What's next? There are a ton of options for after CS181:
  • Data Science Pipeline: CS109
  • Graduate and Advanced Courses: CS281, CS282, CS287, CS183, Stat195
  • Options in Stats: IQSS, public health, DBMI, MIT
And more broadly speaking, what's your role in ML in the future? We've had the theme of star wars throughout, the it's almost like the question of: what will you choose to do with the force? Well, not quite. But instead of evil vs good, we think it's something a bit closer to: do you choose to goof around with tools and not really do anything beneficial to the world (if you don't think hard enough about the real world parts that we've discussed, for example), and not monitor the results after you release it out to the public, and not take responsbility for the work you've done? Or, do you think about the full picture, use ML in a place that actually needs it, and help improve the world? Even though it's not exactly evil vs good, how much you dig deep into the goal of whatever ML projects you do, and how you make it fit into the world will be the key difference between not helping vs helping the world become a better place. At the same time, a quote from Voltaire: "perfect is the enemy of good". We're not perfect, and we're all goign to make mistakes at some point: as long as your mind is in the rigth place, don't let the pressure of being perfect limit you! Try your best to make the changes in the world that you care the most about, and if you have the right mindset but mess up, it's okay: you can go back and fix it, and keep up the good work.

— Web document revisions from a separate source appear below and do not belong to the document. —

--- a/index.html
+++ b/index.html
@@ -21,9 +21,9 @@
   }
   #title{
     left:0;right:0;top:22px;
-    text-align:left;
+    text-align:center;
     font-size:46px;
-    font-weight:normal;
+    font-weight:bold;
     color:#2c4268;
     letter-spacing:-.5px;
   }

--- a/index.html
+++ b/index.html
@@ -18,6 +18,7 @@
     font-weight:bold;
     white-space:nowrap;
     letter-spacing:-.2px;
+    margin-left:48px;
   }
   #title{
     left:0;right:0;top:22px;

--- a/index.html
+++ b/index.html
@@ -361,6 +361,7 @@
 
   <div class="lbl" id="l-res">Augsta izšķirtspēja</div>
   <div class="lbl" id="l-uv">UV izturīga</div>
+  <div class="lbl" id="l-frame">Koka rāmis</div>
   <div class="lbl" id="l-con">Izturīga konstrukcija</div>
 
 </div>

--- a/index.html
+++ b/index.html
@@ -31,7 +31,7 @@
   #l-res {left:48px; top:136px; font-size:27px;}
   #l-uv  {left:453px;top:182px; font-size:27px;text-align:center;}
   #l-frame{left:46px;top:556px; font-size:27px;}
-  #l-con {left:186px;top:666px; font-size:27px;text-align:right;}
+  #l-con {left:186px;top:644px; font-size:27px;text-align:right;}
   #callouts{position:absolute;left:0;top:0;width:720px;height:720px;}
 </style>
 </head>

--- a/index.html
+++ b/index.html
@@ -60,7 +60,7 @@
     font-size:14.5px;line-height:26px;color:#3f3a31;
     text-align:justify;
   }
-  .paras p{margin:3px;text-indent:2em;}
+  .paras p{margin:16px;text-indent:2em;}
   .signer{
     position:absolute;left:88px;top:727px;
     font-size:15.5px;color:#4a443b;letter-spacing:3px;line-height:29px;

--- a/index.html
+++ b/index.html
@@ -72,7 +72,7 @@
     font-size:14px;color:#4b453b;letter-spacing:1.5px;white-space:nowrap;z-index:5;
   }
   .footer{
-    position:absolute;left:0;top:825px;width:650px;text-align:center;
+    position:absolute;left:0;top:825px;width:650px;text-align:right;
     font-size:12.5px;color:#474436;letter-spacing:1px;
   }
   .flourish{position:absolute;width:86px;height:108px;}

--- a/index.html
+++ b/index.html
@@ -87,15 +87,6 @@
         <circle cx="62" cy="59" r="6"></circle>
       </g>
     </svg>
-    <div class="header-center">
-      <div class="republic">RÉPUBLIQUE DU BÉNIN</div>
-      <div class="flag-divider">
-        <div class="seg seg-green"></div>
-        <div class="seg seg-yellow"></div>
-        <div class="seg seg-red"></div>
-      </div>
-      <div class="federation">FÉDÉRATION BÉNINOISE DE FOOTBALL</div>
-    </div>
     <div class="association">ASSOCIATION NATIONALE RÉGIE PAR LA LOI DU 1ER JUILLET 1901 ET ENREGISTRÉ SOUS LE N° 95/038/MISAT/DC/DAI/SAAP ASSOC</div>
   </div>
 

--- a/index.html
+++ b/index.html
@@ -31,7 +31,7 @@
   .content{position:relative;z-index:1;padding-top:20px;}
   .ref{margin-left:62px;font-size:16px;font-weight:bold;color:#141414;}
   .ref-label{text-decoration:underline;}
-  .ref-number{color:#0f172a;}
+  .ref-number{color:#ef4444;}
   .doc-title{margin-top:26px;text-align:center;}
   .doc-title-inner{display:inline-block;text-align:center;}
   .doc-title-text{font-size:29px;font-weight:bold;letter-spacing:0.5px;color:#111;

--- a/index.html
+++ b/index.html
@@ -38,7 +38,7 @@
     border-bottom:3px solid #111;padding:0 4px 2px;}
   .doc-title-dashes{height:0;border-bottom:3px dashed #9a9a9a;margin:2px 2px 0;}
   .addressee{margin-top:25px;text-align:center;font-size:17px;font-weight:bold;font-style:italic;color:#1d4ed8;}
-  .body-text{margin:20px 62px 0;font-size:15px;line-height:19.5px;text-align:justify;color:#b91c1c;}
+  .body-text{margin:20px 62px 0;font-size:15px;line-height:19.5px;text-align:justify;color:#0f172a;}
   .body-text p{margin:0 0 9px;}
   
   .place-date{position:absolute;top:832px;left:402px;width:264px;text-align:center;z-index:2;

A final note to the students from me (Jeffrey) personally (not related to the lecture recap). Thank you all for your patience with the lecture recaps and concept checks, and for pointing out the mistakes or confusing parts so that I could improve them. This was the first year we did this, so it was a bit of a challenge, but now that we have a set of recaps down, next year's editions will hopefully be much more polished! If you have any feedback (postive or negative), comments, or questions at all about any of these recaps and concept checks (formatting, content, effectiveness), please email me at jdhe@college.harvard.edu, I'd love to hear your thoughts, especially those of you who have been reading the lecture recaps. Also, I was constantly impressed about how dedicated you all were to learning this year, especially the group of you that came to our 9AM lectures even during SAT/UNSAT, continuing to ask questions to deepen your understanding, both during the lecture, and after the lecture, about concept checks, lecture recaps, etc. I learned a lot from you, and appreciate your effort. Thank you for a great year!